Он прошелся туда-сюда по кабинету, потом шагнул в мою сторону:
— Если это правда, Белозор… Знаешь… Я ведь в лепешку расшибусь, чтобы открыть тут производство мебели и сувениров из мореного дуба. У нас целое училище народных промыслов в Гомеле, там отделение резьбы по дереву… Выгребу подчистую пару выпусков, потом — буду выписывать целевые направления, мои кудесники уже здесь, на месте молодежь подучат… Станки закажу в ГДР! Придется, правда, с профилакторием повременить, но ничего — я всё отобью, у меня аппаратчики драться будут за дубровицкую мебель! Так вот, Герман Викторович — я по гроб жизни тебе это помнить буду, так и знай. Чем смогу, в общем…

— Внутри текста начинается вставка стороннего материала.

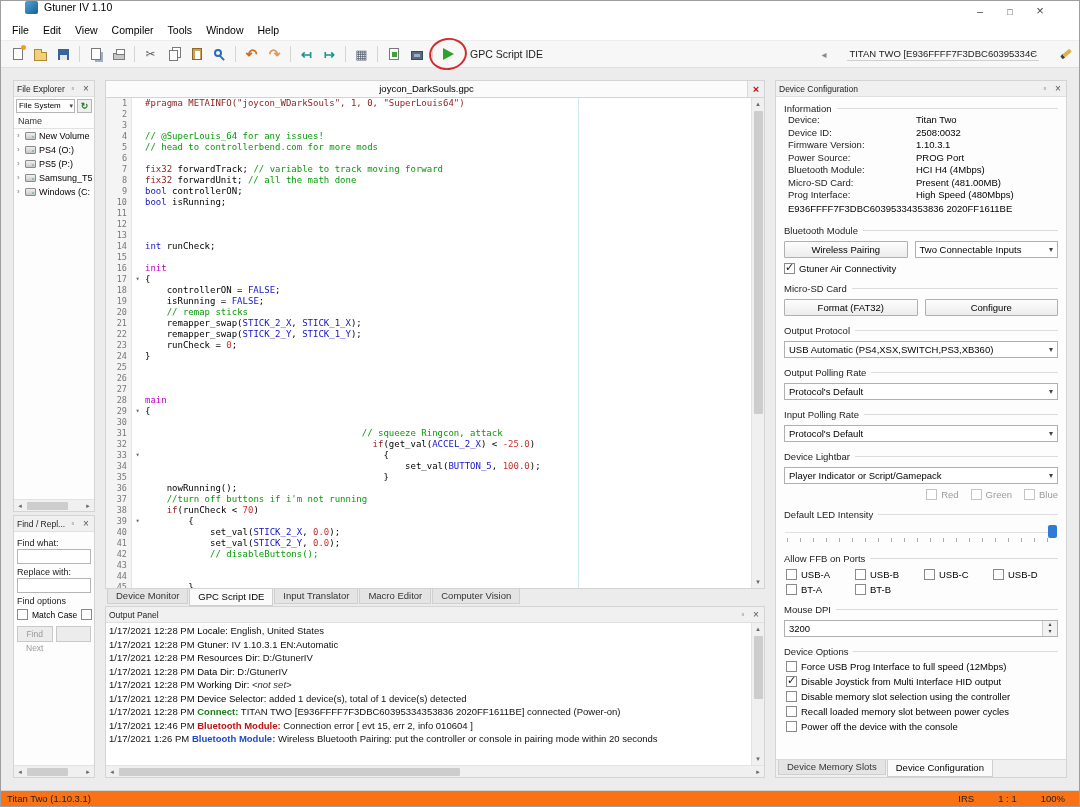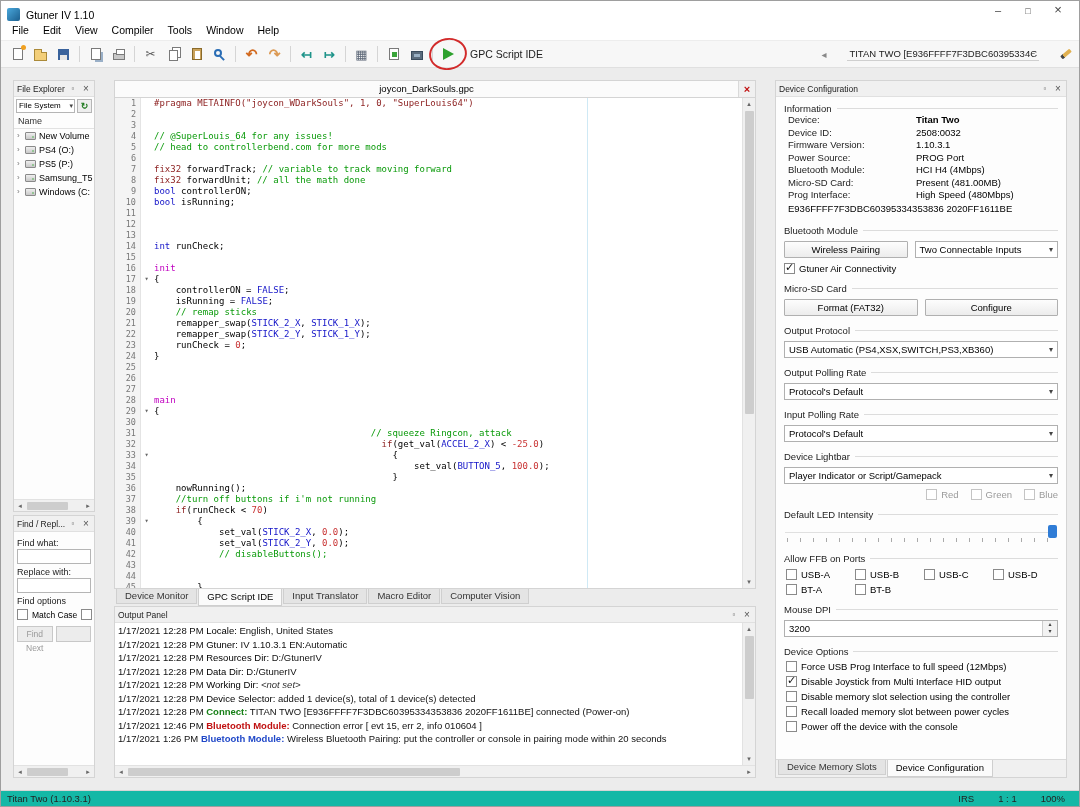"Gtuner IV 1.10" .titlebar { align-items: flex-end -> flex-start; padding: 0 6px -> 0 24px }
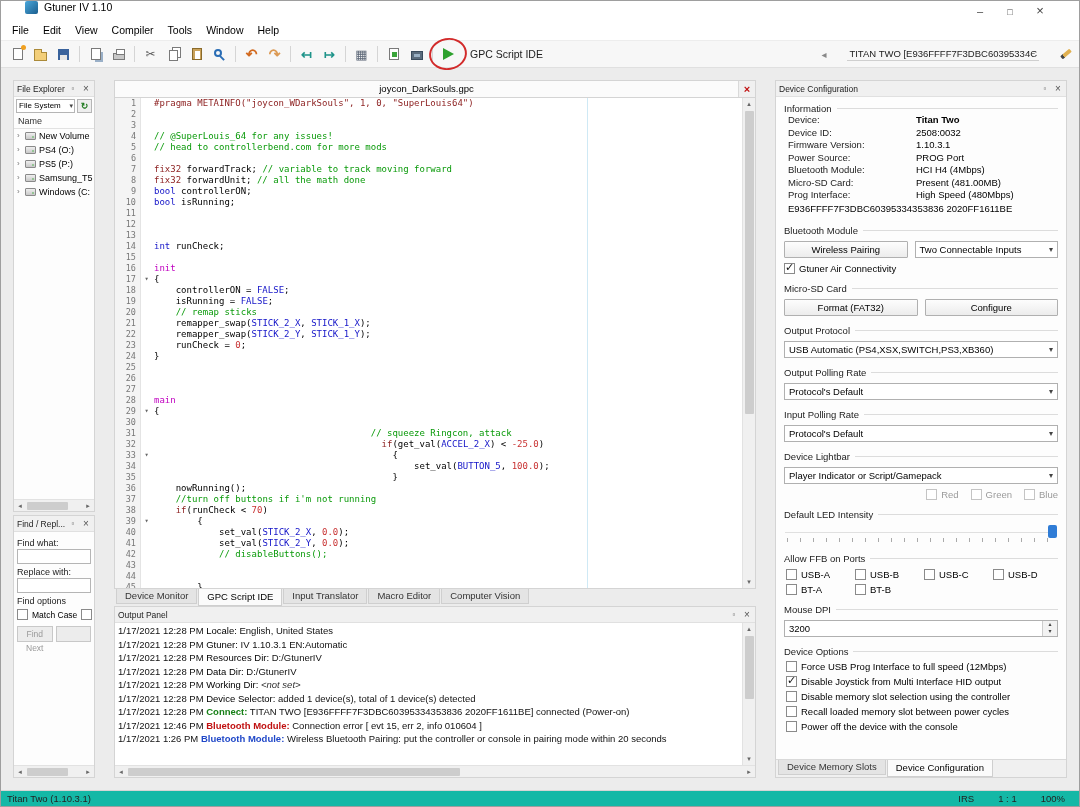"File Explorer" .main { gap: 19px -> 10px }
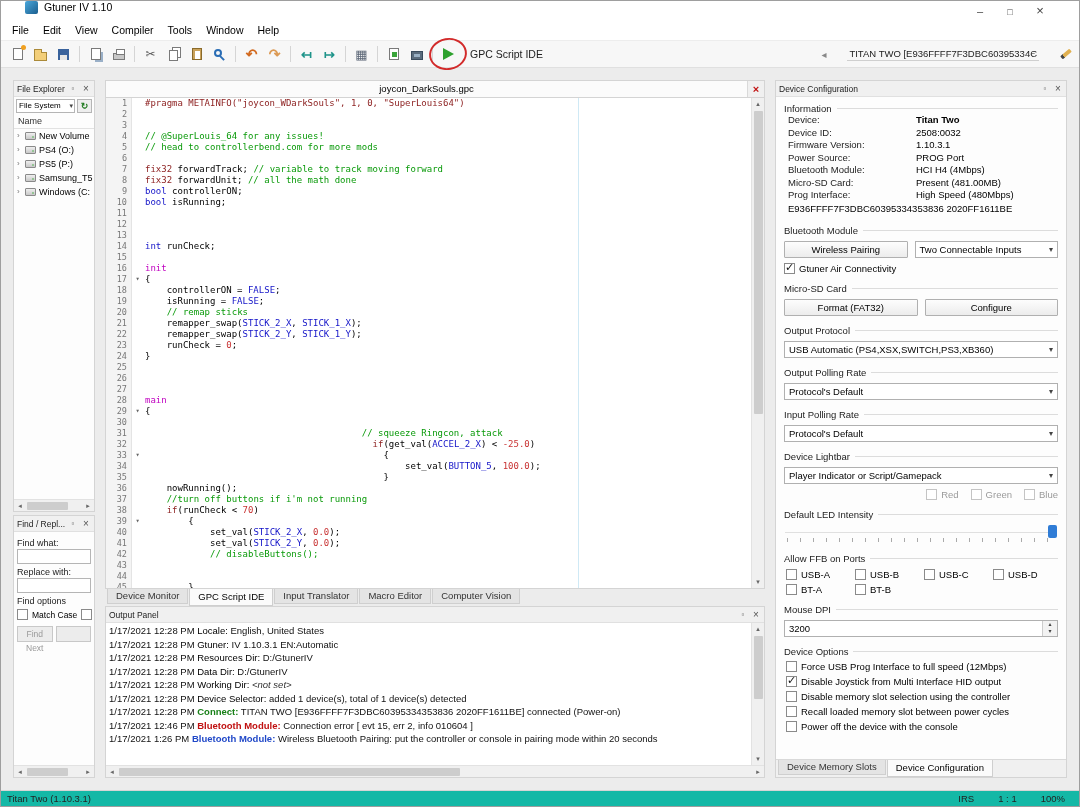"Titan Two" .bold { font-weight: bold -> normal }
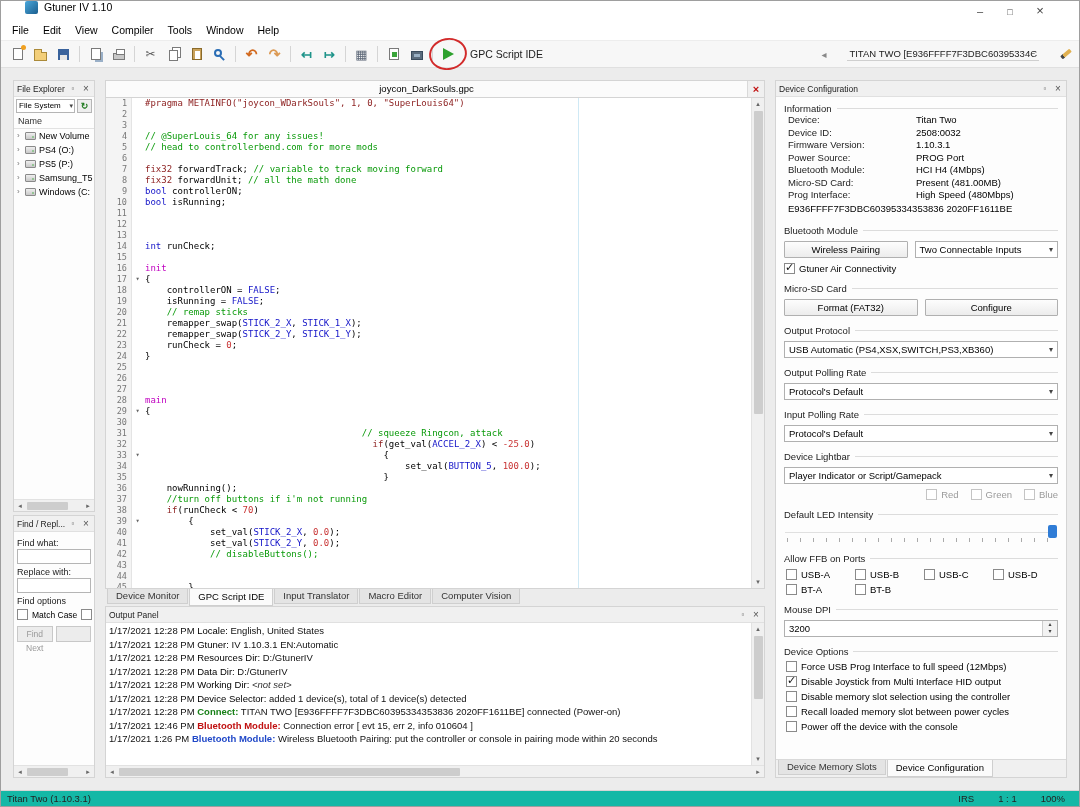"Titan Two (1.10.3.1)" .statusbar { background: #14b8a6 -> #f97316 }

— О чем речь, Николай Васильевич? — выдержал его взгляд я, — Вот хотите верьте, хотите нет — я хочу, чтобы Дубровица процветала. Если благодаря вовремя сказанным мной словам вы откроете новое предприятие, где будут работать дубровчане, получая при этом хорошую зарплату и занимаясь любимым делом — вот это и будет лучшей наградой. Я не умею строить дома, делать фанеру или добывать нефть. У меня есть только слова — и их я собираюсь использовать на благо своей малой родины.
— Вот как? — он глянул на меня с интересом, — И что — полное бескорыстие?
— Нет, отчего же? Цикл статей о новой фабрике, с начала строительства до первого стола, который появится в кабинете… Кого?
— Петра Мироновича! Вне всякого сомнения, — решительно кивнул Волков. — Я найду подходы. Да!
— Вот и моя корысть — выйду через вас на товарища Машерова… Может, и для него найдется у меня пара подходящих слов…
— Амбиции, однако, у вас, Белозор! Вы кем себя возомнили? — он улыбался, явно получая удовольствие от разговора.
— Глас вопиющего в пустыне… — невольно вырвались у меня слова, которые, будучи произнесенными в данное время и в этой стране, могли иметь самые печальные последствия.
Волков вдруг замер, испытующе глядя на меня.